- Opening Delimiter -

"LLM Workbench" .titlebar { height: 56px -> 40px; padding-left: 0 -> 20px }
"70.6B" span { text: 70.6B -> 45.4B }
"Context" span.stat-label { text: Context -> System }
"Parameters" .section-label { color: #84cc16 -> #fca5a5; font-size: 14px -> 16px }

- Closing Delimiter -
- Opening Delimiter -

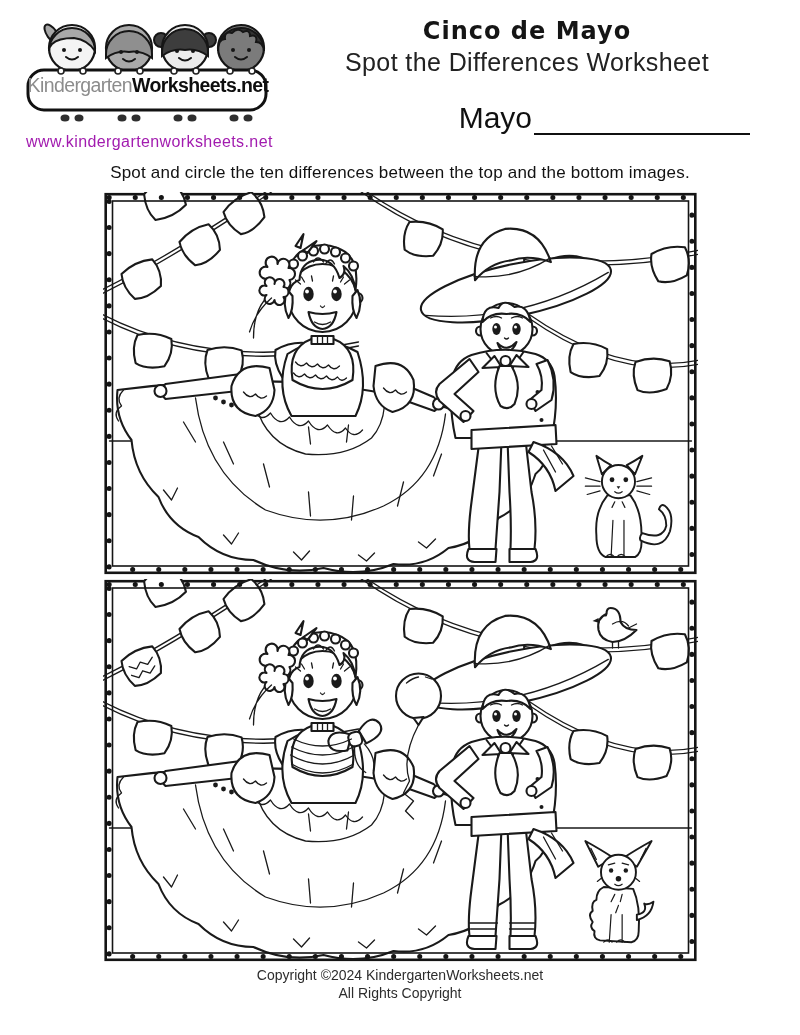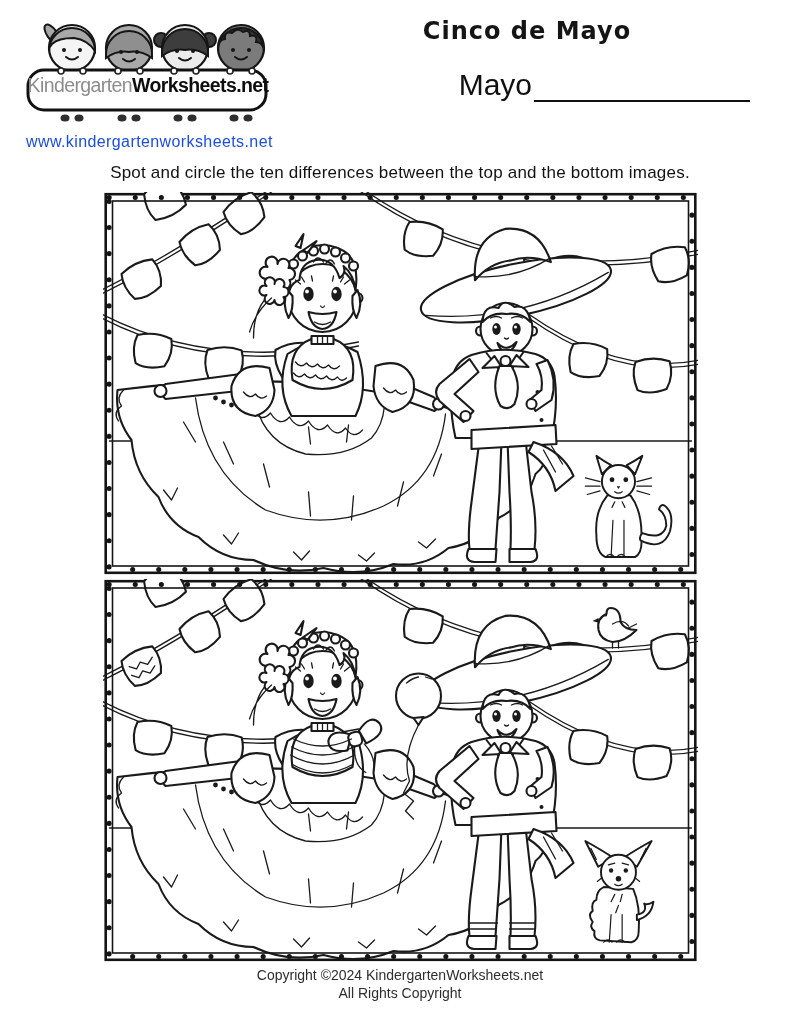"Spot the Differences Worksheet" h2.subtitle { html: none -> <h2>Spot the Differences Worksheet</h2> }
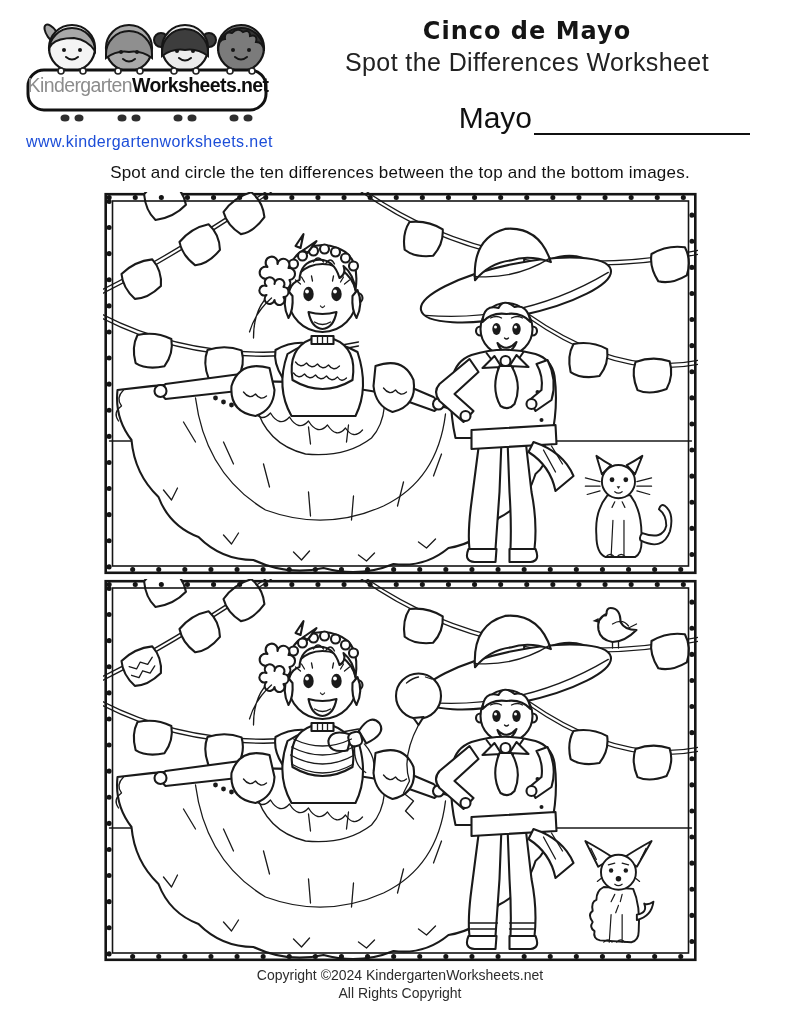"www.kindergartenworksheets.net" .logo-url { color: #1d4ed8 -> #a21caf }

- Closing Delimiter -
- Opening Delimiter -

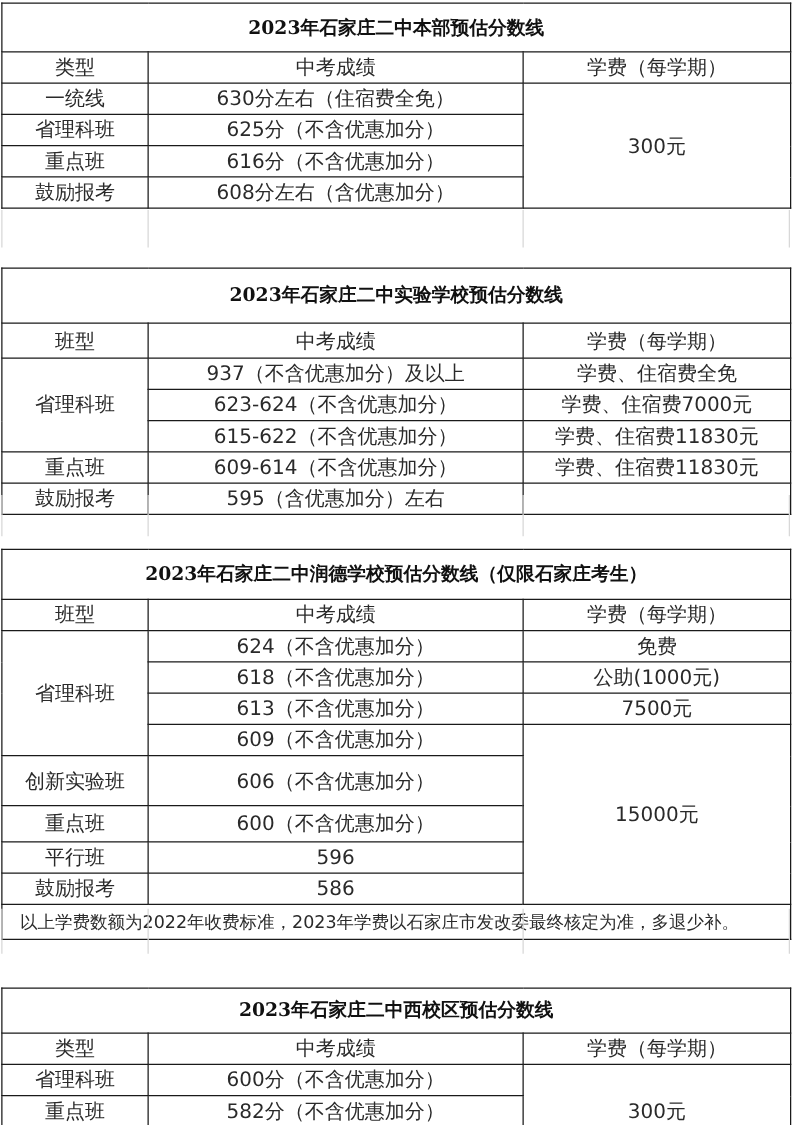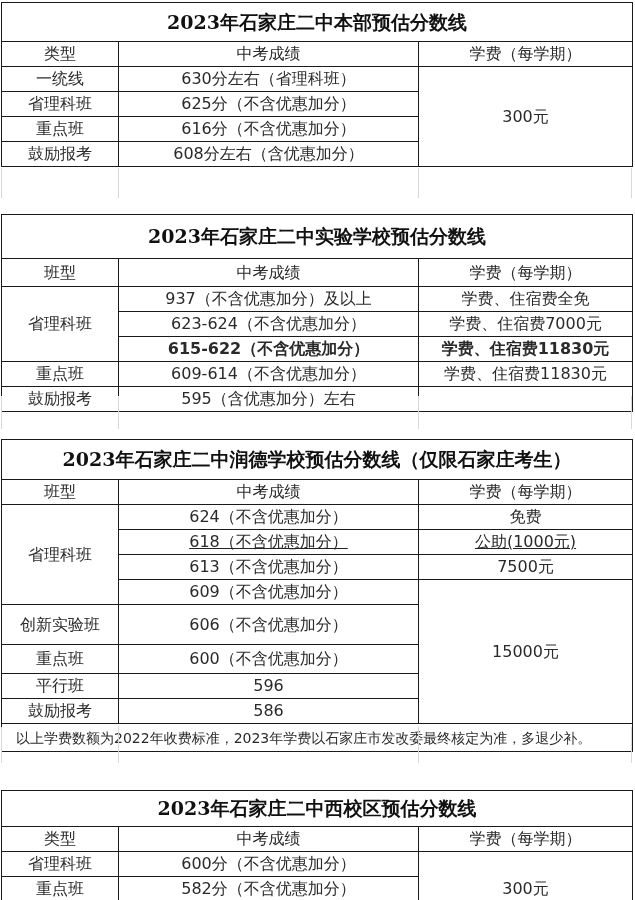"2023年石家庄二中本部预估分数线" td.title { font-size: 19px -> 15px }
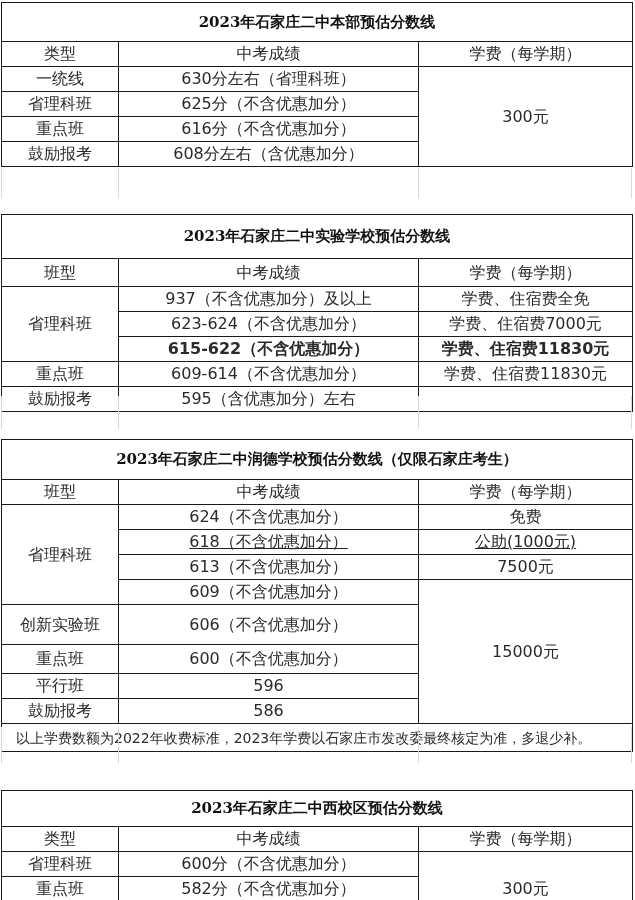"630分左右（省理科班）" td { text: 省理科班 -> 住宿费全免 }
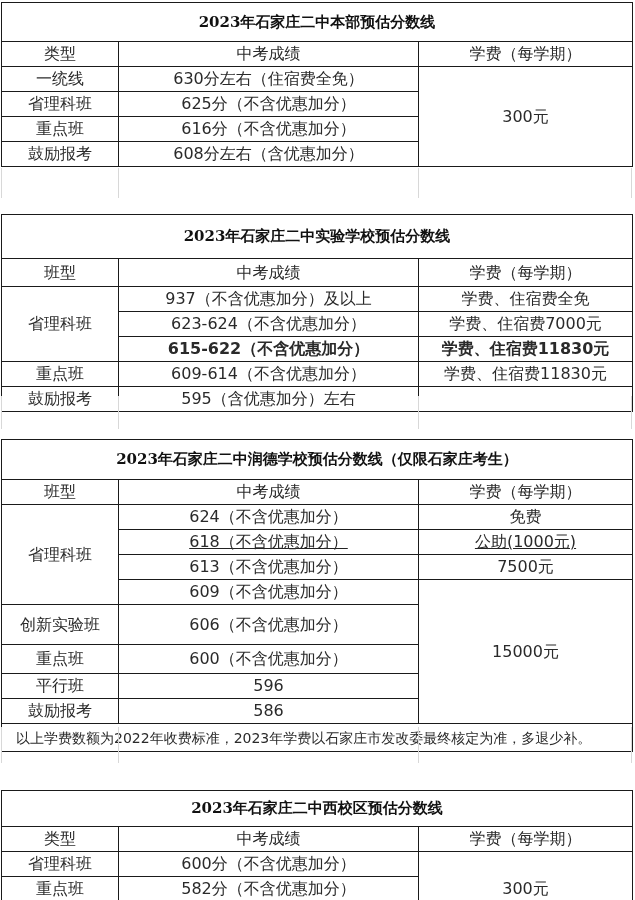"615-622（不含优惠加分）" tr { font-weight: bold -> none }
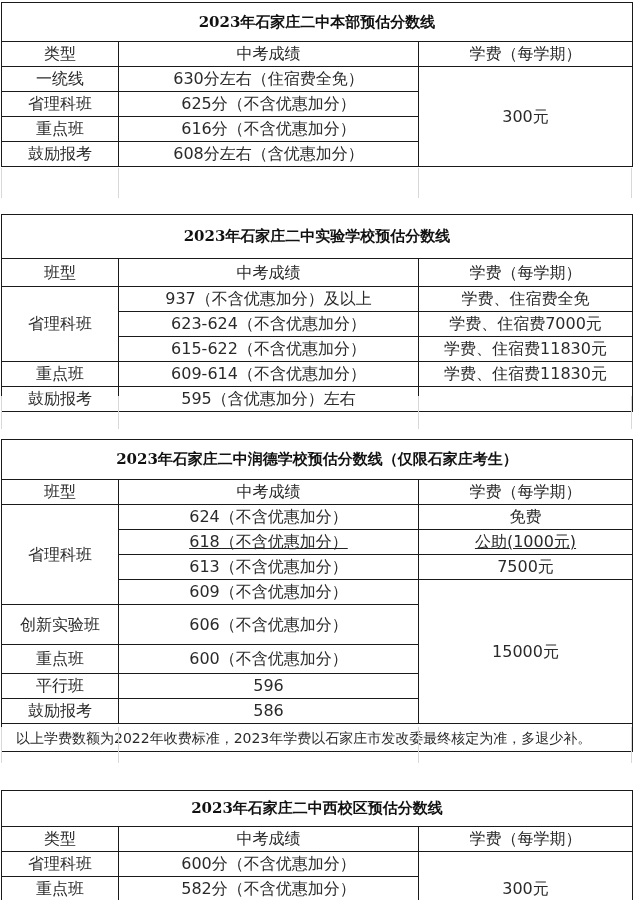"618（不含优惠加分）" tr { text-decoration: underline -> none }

- Closing Delimiter -

▶ _YOUR GOAL_:
Filtering the entries above by the word "label", copy each line that matches.

▶ _WRITTEN RESPONSE_:
"Context" span.stat-label { text: Context -> System }
"Parameters" .section-label { color: #84cc16 -> #fca5a5; font-size: 14px -> 16px }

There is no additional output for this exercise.